Security risks apart it can be used with explicit P/Invoke, it is not an exclusive of C++/Cli.
In other situations the native code is called in a more sophisticated way, for example if we poke inside IL code of SlimDX we can find things like this:
.method public hidebysig
instance valuetype SlimDX.Result Optimize () cil managed
{
// Method begins at RVA 0xd0824
// Code size 25 (0x19)
.maxstack 3
IL_0000: ldarg.0
IL_0001: call instance valuetype
IUnknown* SlimDX.ComObject::get_UnknownPointer()
IL_0006: dup
IL_0007: ldind.i4
IL_0008: ldc.i4.s 68
IL_000a: add
IL_000b: ldind.i4
IL_000c: calli System.Int32 modopt(
System.Runtime.CompilerServices.IsLong
) modopt(
System.Runtime.CompilerServices.CallConvStdcall
)(System.IntPtr)
IL_0011: ldnull
IL_0012: ldnull
IL_0013: call valuetype SlimDX.Result
SlimDX.Result::Record
<class SlimDX.Direct3D11.Direct3D11Exception>(
int32, object, object
)
IL_0018: ret
}
The calli instruction is used to invoke a native method given the address of the method itself. We will see how to take advantage of calli without C++/Cli in the last example.
Dynamic P/Invoke
In order to employ the previos techniques tha native library must be know at compile time, while it must be located in a certain path at runtime.

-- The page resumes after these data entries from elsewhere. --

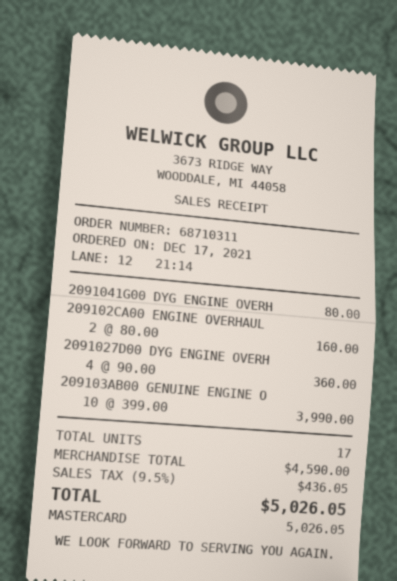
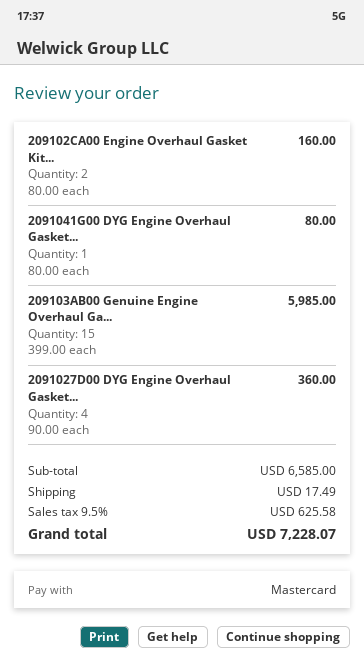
209103AB00 GENUINE ENGINE O: 10 x 399.00 = 3990.00 -> 15 x 399.00 = 5985.00
subtotal: 4590.00 -> 6585.00
shipping: none -> 17.49
tax: 9.5% = 436.05 -> 9.5% = 625.58
total: 5026.05 -> 7228.07

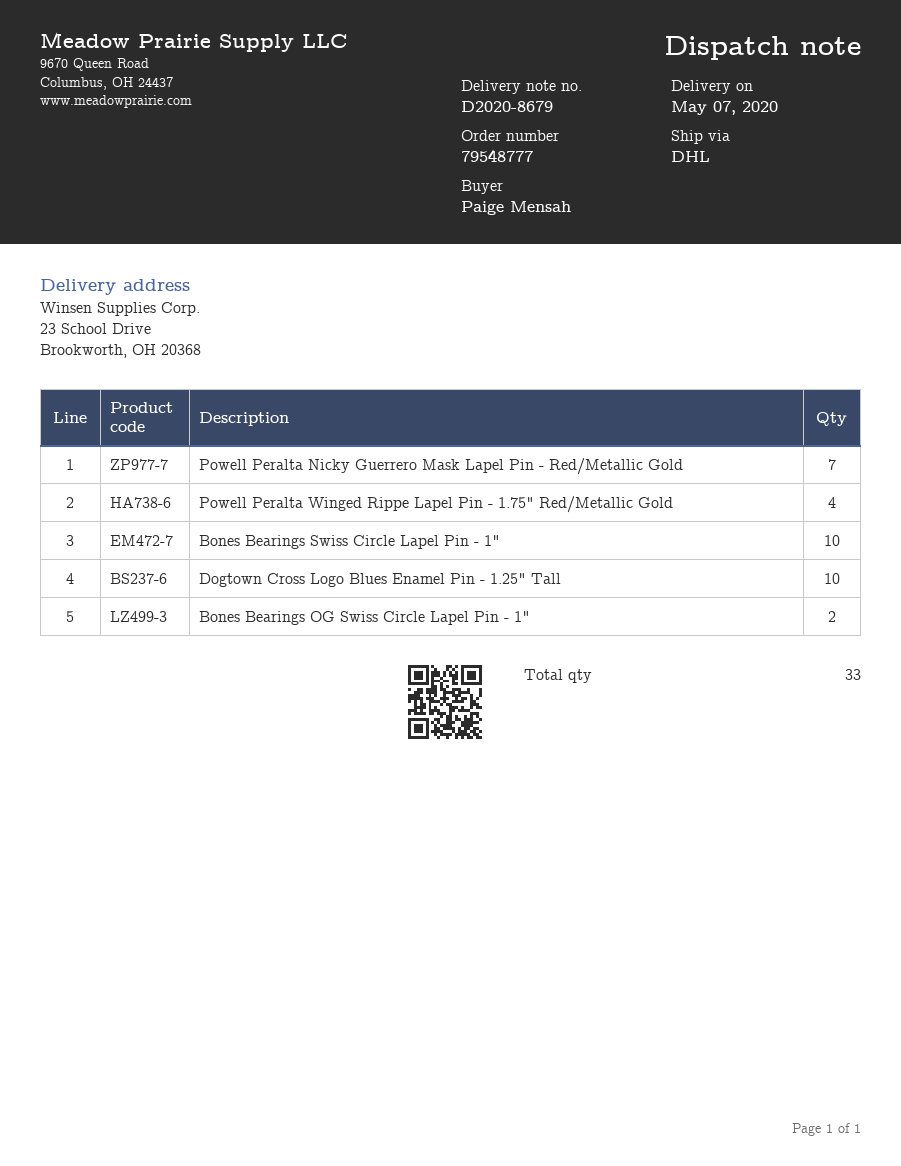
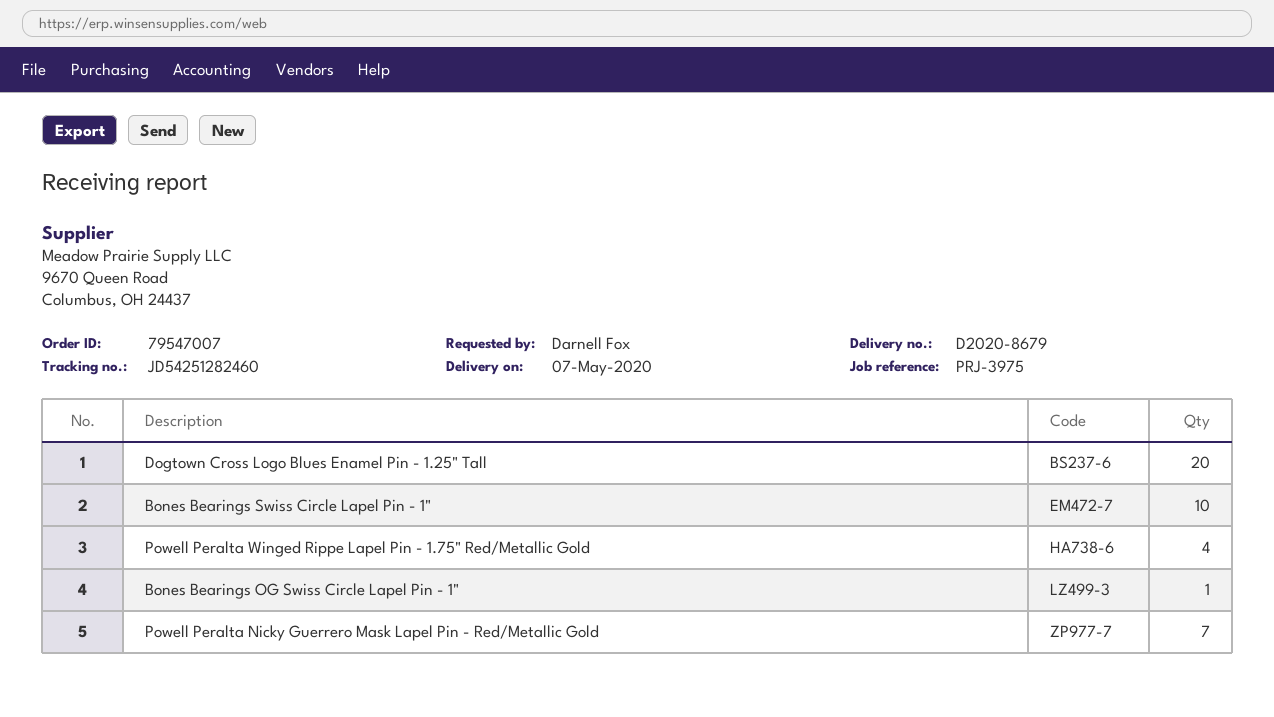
order number: 79548777 -> 79547007
ordered by: Paige Mensah -> Darnell Fox
Dogtown Cross Logo Blues Enamel Pin - 1.25" Tall: 10 -> 20
Bones Bearings OG Swiss Circle Lapel Pin - 1": 2 -> 1

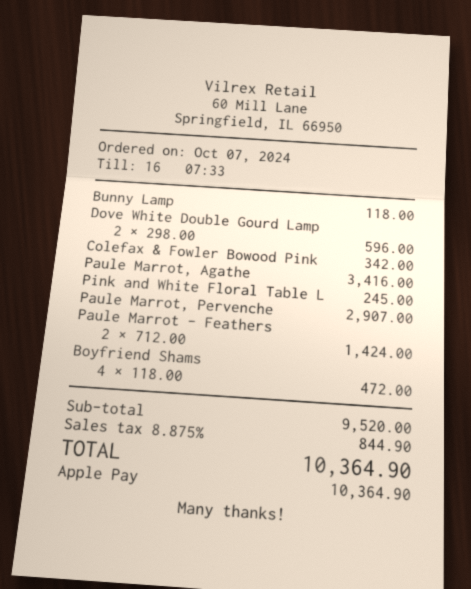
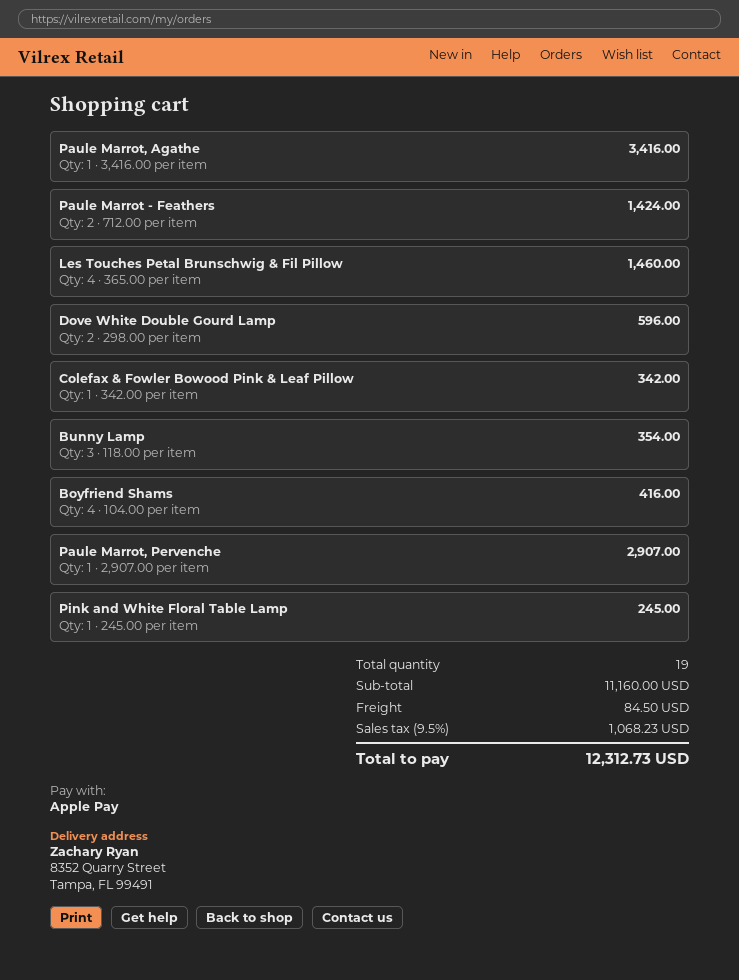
Bunny Lamp: 1 x 118.00 = 118.00 -> 3 x 118.00 = 354.00
Boyfriend Shams: 4 x 118.00 = 472.00 -> 4 x 104.00 = 416.00
Les Touches Petal Brunschwig & Fil Pillow: none -> 4 x 365.00 = 1460.00
subtotal: 9520.00 -> 11160.00
shipping: none -> 84.50
tax: 8.875% = 844.90 -> 9.5% = 1068.23
total: 10364.90 -> 12312.73

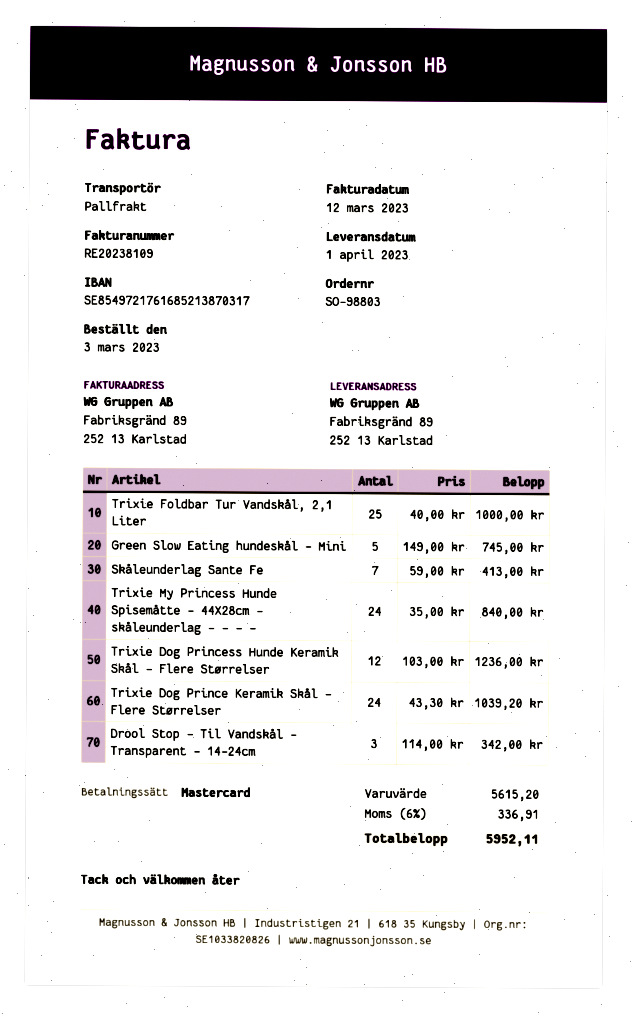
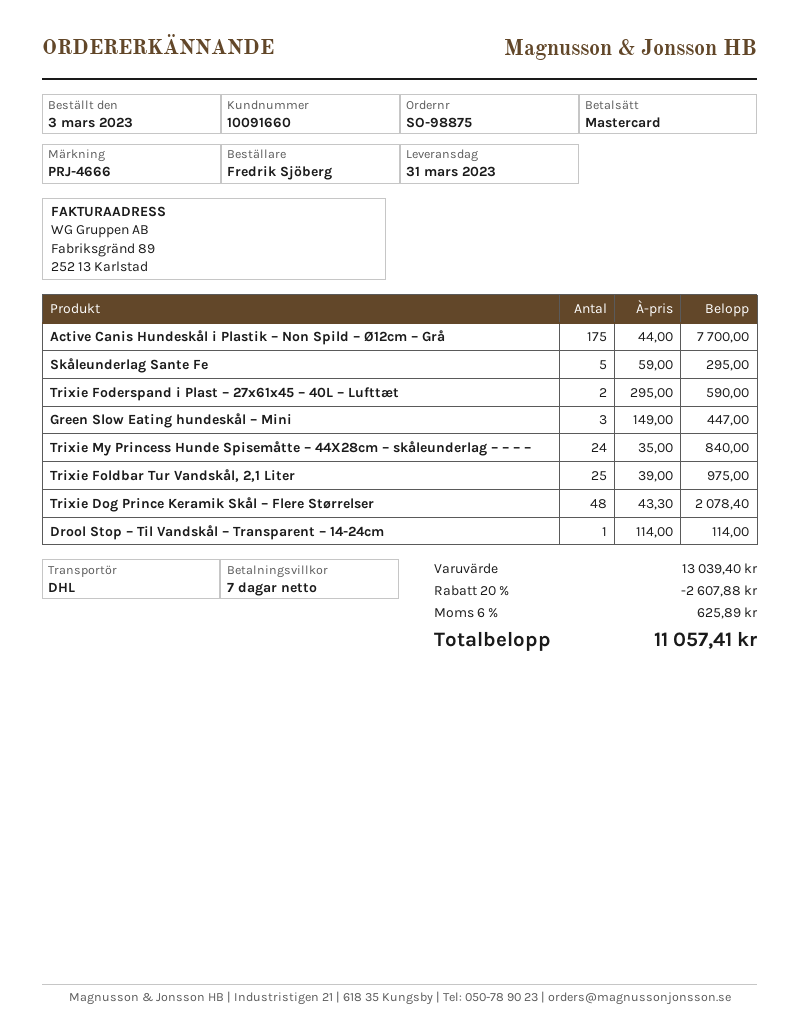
order number: SO-98803 -> SO-98875
delivery date: 2023-04-01 -> 2023-03-31
shipping method: pallet freight -> DHL
Trixie Foldbar Tur Vandskål, 2,1 Liter: 25 x 40.00 = 1000.00 -> 25 x 39.00 = 975.00
Green Slow Eating hundeskål – Mini: 5 x 149.00 = 745.00 -> 3 x 149.00 = 447.00
Skåleunderlag Sante Fe: 7 x 59.00 = 413.00 -> 5 x 59.00 = 295.00
Trixie Dog Princess Hunde Keramik Skål – Flere Størrelser: 12 x 103.00 = 1236.00 -> none
Trixie Dog Prince Keramik Skål – Flere Størrelser: 24 x 43.30 = 1039.20 -> 48 x 43.30 = 2078.40
Drool Stop – Til Vandskål – Transparent – 14-24cm: 3 x 114.00 = 342.00 -> 1 x 114.00 = 114.00
Active Canis Hundeskål i Plastik – Non Spild – Ø12cm – Grå: none -> 175 x 44.00 = 7700.00
Trixie Foderspand i Plast – 27x61x45 – 40L – Lufttæt: none -> 2 x 295.00 = 590.00
subtotal: 5615.20 -> 13039.40
discount: none -> 20% = 2607.88
tax: 6% = 336.91 -> 6% = 625.89
total: 5952.11 -> 11057.41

With dynamic P/Invoke we can obtain a greater degree of flexibility.
In the next example we will benefit by an assembly called CSLoadLibrary but slightly modified, in particular to run on Unix/Linux via Mono (see the download link at the end of this post for the modified version). CSLoadLibrary contains an UnmanagedLibrary class that provides access to native libraries through standard Windows APIs (LoadLibrary, GetProcAddress, FreeLibrary) or Unix/Linux counterparts (dlopen, dlsym, dlclose).
//
// TestDelegate.cs
//
using System.Runtime.InteropServices;
using CSLoadLibrary;
class TestDelegate {
[UnmanagedFunctionPointer(CallingConvention.Cdecl)]
delegate void DelegateWithIntPointer(
int a,
int b,
out int r
);
public static void Main() {
UnmanagedLibrary nativeLib =
new UnmanagedLibrary(
"Native"
);
DelegateWithIntPointer doWithIntPointer =
nativeLib.GetUnmanagedFunction
<DelegateWithIntPointer>(
"DoWithIntPointer"
);
int result = 0;
doWithIntPointer(1, 2, out result);
}
}
In practice, given the name of the native library to load, an UnmanagedLibrary object is instantiated. Then, with GetUnmanagedFunction we obtain a delegate pointing to our native function, DoWithIntPointer. Naturally the signature of the delegate must match the signature of the native function.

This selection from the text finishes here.